Minimum Load P (MW) Added in Version 19, September 14, 2016 patch

A complex load characteristic model and distribution equivalent model will not be used if the load is less than this power.

Minimum Load P/Q (MW) Added in Version 19, September 14, 2016 patch

A complex load characteristic model and distribution equivalent model will not be used if the ratio of real power to reactive power is less than this value. Default value is 0.25 which would mean that the real power of the load is 4 times smaller than the reactive power of the load.

Minimum Initial per unit voltage Added in Version 20

A complex lload characteristic model and distribution equivalent model will not be used if the initial voltage at the transmission level bus is less than this value.

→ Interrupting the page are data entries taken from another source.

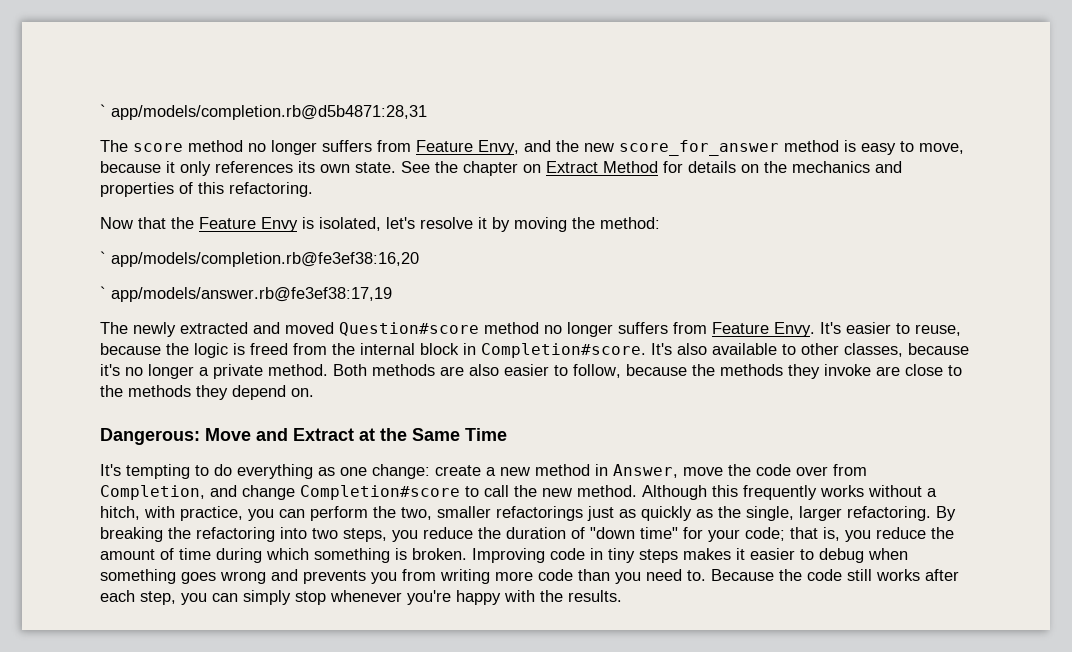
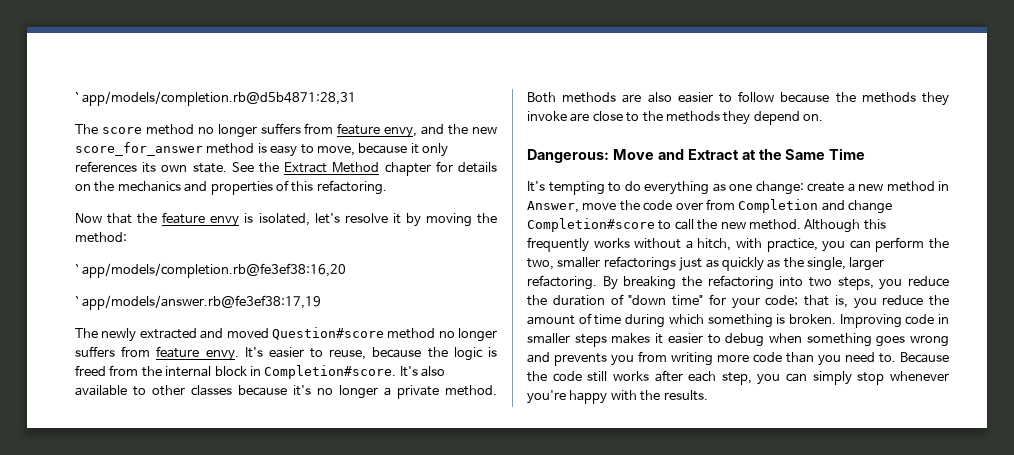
- The score method no longer suffers from Feature Envy, and the new score_for_answer method is easy to move, because it only references its own state.
+ The score method no longer suffers from feature envy, and the new score_for_answer method is easy to move, because it only references its own state.
- See the chapter on Extract Method for details on the mechanics and properties of this refactoring.
+ See the Extract Method chapter for details on the mechanics and properties of this refactoring.
- Now that the Feature Envy is isolated, let's resolve it by moving the method:
+ Now that the feature envy is isolated, let's resolve it by moving the method:
- The newly extracted and moved Question#score method no longer suffers from Feature Envy.
+ The newly extracted and moved Question#score method no longer suffers from feature envy.
- It's also available to other classes, because it's no longer a private method.
+ It's also available to other classes because it's no longer a private method.
- Both methods are also easier to follow, because the methods they invoke are close to the methods they depend on.
+ Both methods are also easier to follow because the methods they invoke are close to the methods they depend on.
- It's tempting to do everything as one change: create a new method in Answer, move the code over from Completion, and change Completion#score to call the new method.
+ It's tempting to do everything as one change: create a new method in Answer, move the code over from Completion and change Completion#score to call the new method.
- Improving code in tiny steps makes it easier to debug when something goes wrong and prevents you from writing more code than you need to.
+ Improving code in smaller steps makes it easier to debug when something goes wrong and prevents you from writing more code than you need to.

Load Modeling: Distribution Equivalent Model Options

Min Nom kV for Transformer Added in Version 20

Any distribution equivalent model that is assigned to a load which is connected to a bus with a nominal voltage below this value will automatically ignore the Xxf term of the transformer. Essentially for that particular load the Xxf value will be assumed to be 0.0.

 

 

 

Compatibility Options: Exciter Saturation Model

Option to specify the type of saturation function to use for an exciter model. Choices are Quadratic (GE Approach), Scaled Quadratic, or Exponential. When loading a PSLF DYD file it defaults to the Quadratic exciter saturation function. When loading a PSS/E DYR file it defaults to the Scaled Quadratic exciter saturation function. When loading a IPF SWI file it defaults to the Exponential exciter saturation function.

Compatibility Options: Exciter Automatic Parameters

Allow implementation of option to determine how Ke is determined, either using the GE approach [setting Vr=0] by selecting Vr = Zero Approach, or the PSSE approach (of equal to Vrmax/10 by selecting Vr > Zero Approach.

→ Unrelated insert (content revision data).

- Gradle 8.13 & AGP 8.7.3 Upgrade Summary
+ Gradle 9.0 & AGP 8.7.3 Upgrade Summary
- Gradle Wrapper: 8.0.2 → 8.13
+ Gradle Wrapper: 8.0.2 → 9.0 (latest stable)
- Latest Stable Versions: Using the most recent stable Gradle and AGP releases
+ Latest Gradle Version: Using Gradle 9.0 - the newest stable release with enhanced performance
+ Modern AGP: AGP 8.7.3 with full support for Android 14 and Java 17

Compatibility Options: Machine Saturation for S12 < S10

Selecting Flip Values will Flip the values when this condition (S12 < S10) is met. Selecting Ignore Saturation will ignore the saturation when the condition (S12 < S10) is met.

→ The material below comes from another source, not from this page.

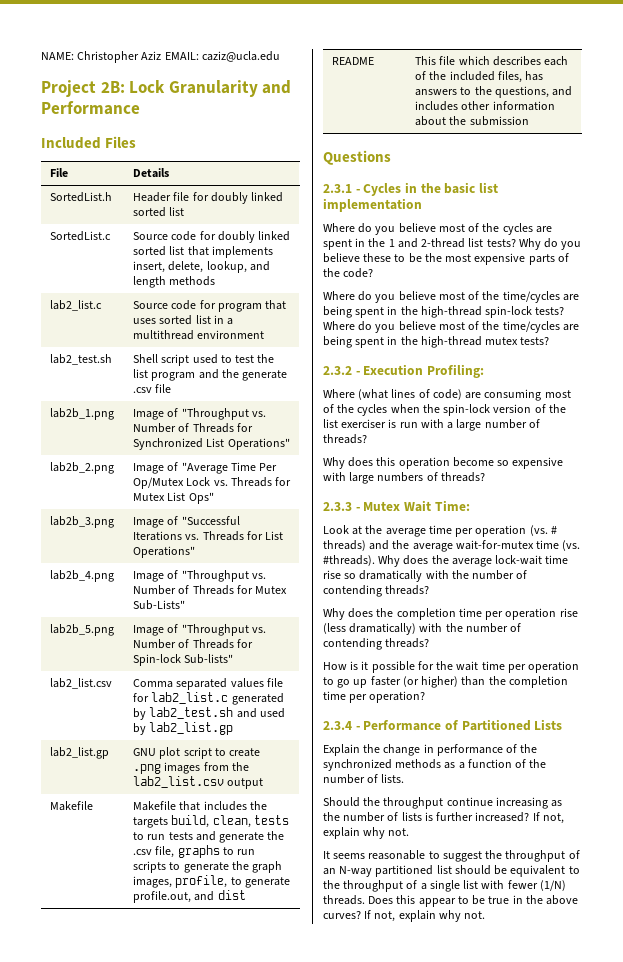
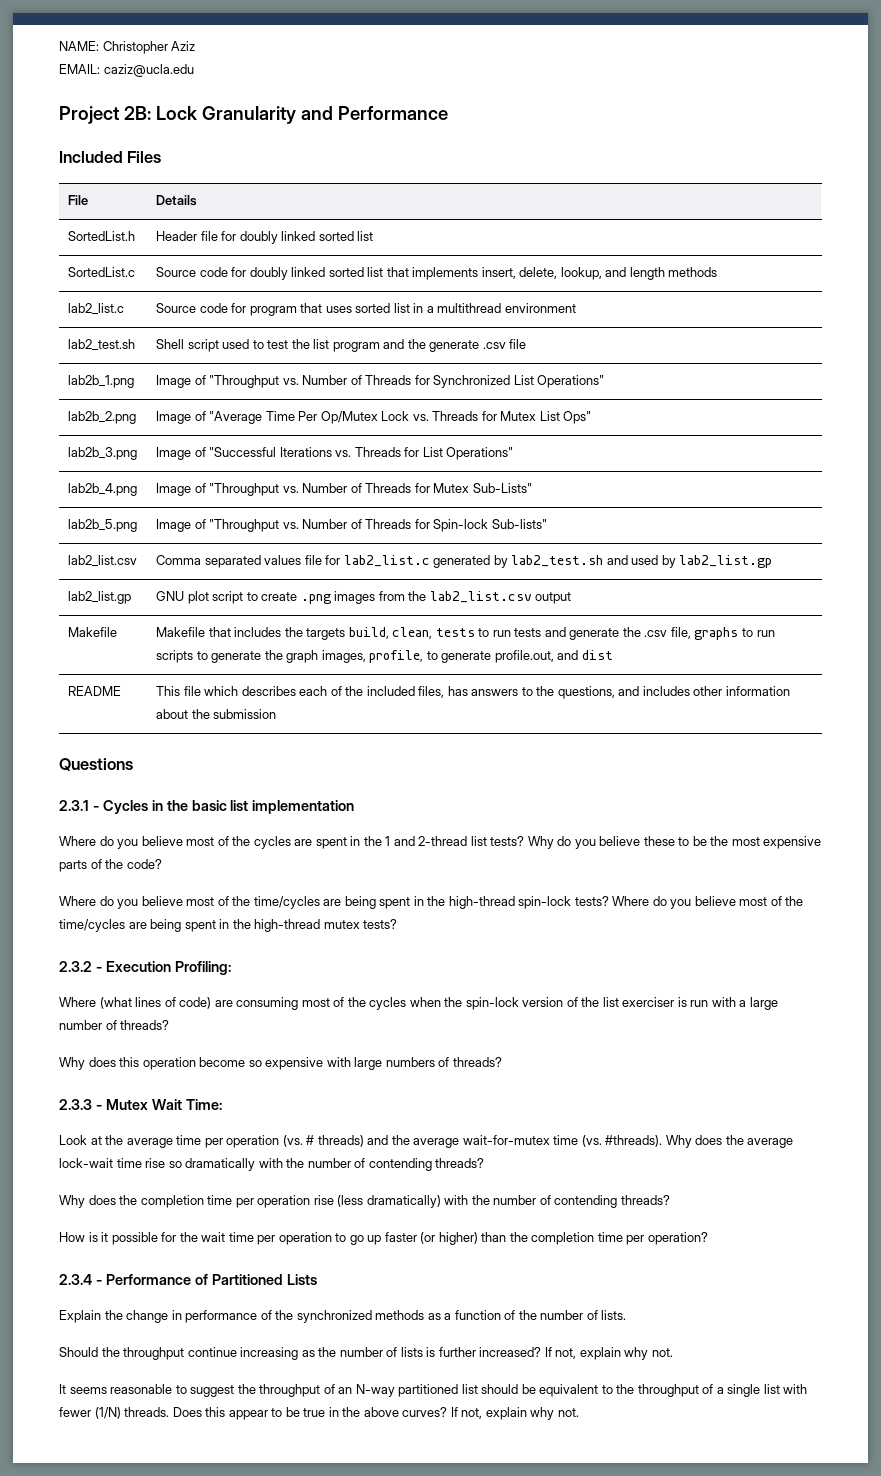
- NAME: Christopher Aziz EMAIL: caziz@ucla.edu
+ NAME: Christopher Aziz
+ EMAIL: caziz@ucla.edu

Compatibility Options: Saturation when One SE is Zero

Selecting Treat as Always Zero will give the Saturation a zero value. Selecting Normal Curve Fit will try to give the Saturation the value by doing a curve fitting.

Compatibility Options: MotorW Modeling

The PSLF MotorW induction motor model, which is also used inside the CMPLDW and CMPLDWNF model, but does not use a standard induction motor model with 7 input parameters.

Instead MotorW only provides 6 input parameters (it omits the leakage reactance) and it uses different dynamic equations. For the case of a single cage motor, the equations of MOTORW are the same as other induction motors, but for the case of a double-cage motor the models are different. In order to match the results seen in PSLF you must set this option to PSLF. If you choose Full Model, then the leakage reactance is assumed to be equal to 0.8*Xpp. If you want to specify a particular leakage reactance than use a different load model.

Compatibility Options: Governor Fast Valving

A few specific governor models such as TGOV3 include an effect called Fast Valving. This option specifies at what time the fast valving option is initiated. After choosing when you would like it to initiate you then specify either a frequency deviation in rad/sec or a time in second as the parameter Fast Valving Parameter (rad/sec or sec).

Compatibility Options: Ignore Speed Effects in Generator Swing Equation

The generator swing equation includes a term divides the Mechanical Power by the per unit speed of the generator. Checking this box will ignore this speed effect. Normally you should not ignore this effect.

Compatibility Options: Include Undocumented Governor PI Limits

Selecting this option will enforce non-windup limit for the governors regarding of the parameters settings in the governor. This includes the following governors: HYPID, GPWSCC, PIDGOV, HYG3

Compatibility Options: Include dynamics of 3 terminal Pacific DC Intertie or Intermountain DC if appropriate MTDC records exists

Selecting this option will inlude the modeling of the dymaics of 3 terminal Pacific DC Intertie or Intermountain DC models.